• **PROBLEM**
Search the entries for the word "none" and copy each line that has it.

• **STUDY MATERIAL**
····················

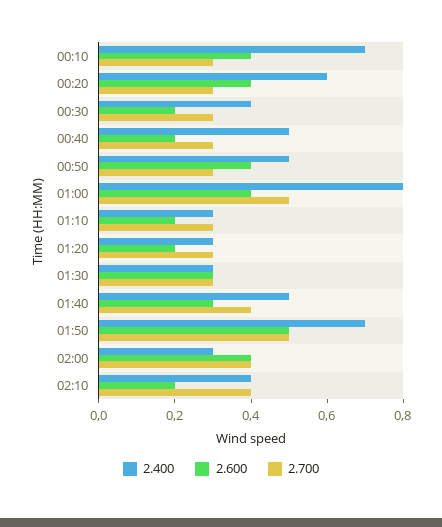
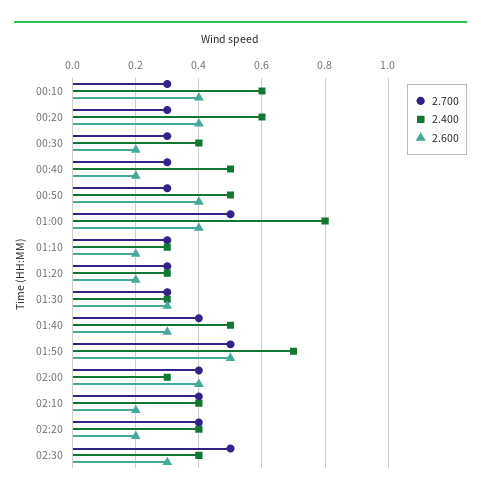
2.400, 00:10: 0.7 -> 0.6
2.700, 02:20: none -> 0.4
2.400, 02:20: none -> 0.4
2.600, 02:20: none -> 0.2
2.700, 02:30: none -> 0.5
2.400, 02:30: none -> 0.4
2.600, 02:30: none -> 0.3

····················

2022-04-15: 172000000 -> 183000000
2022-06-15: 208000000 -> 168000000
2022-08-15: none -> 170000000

····················

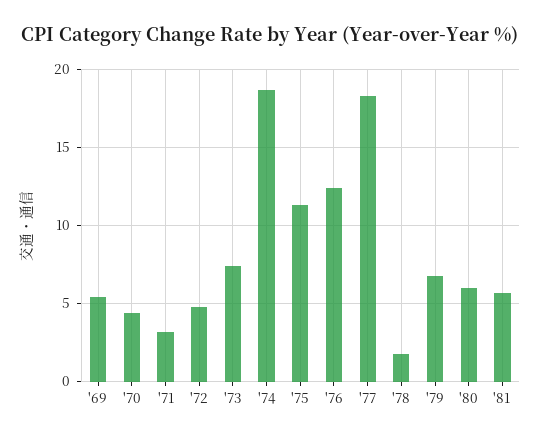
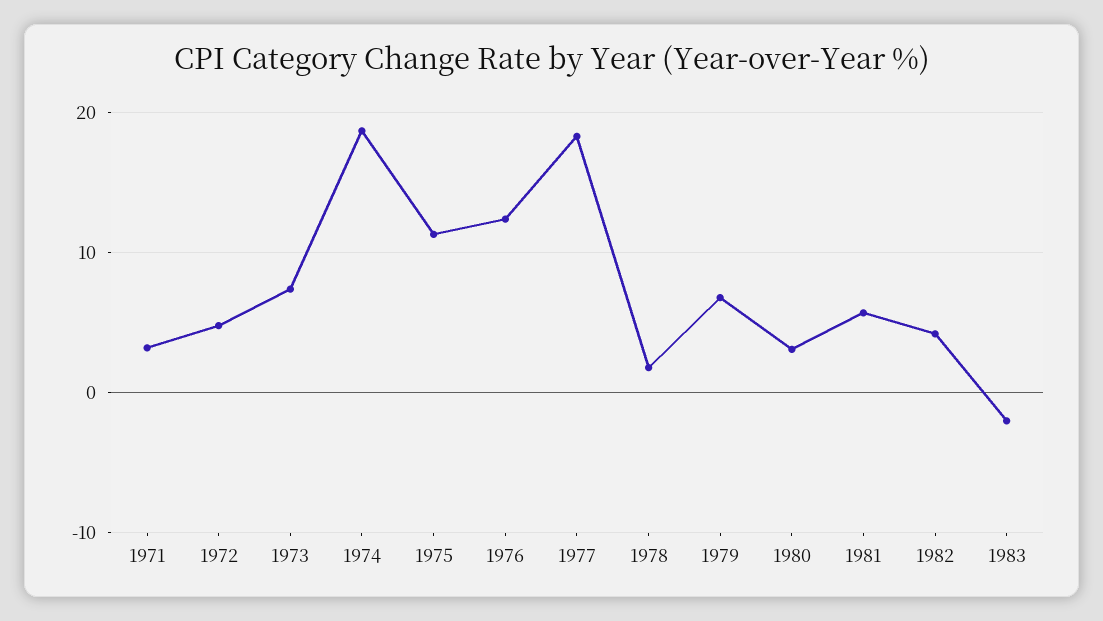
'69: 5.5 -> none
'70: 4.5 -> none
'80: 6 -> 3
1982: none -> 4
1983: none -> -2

····················

• **OUTPUT FOR THIS EXERCISE**
2.700, 02:20: none -> 0.4
2.400, 02:20: none -> 0.4
2.600, 02:20: none -> 0.2
2.700, 02:30: none -> 0.5
2.400, 02:30: none -> 0.4
2.600, 02:30: none -> 0.3
2022-08-15: none -> 170000000
'69: 5.5 -> none
'70: 4.5 -> none
1982: none -> 4
1983: none -> -2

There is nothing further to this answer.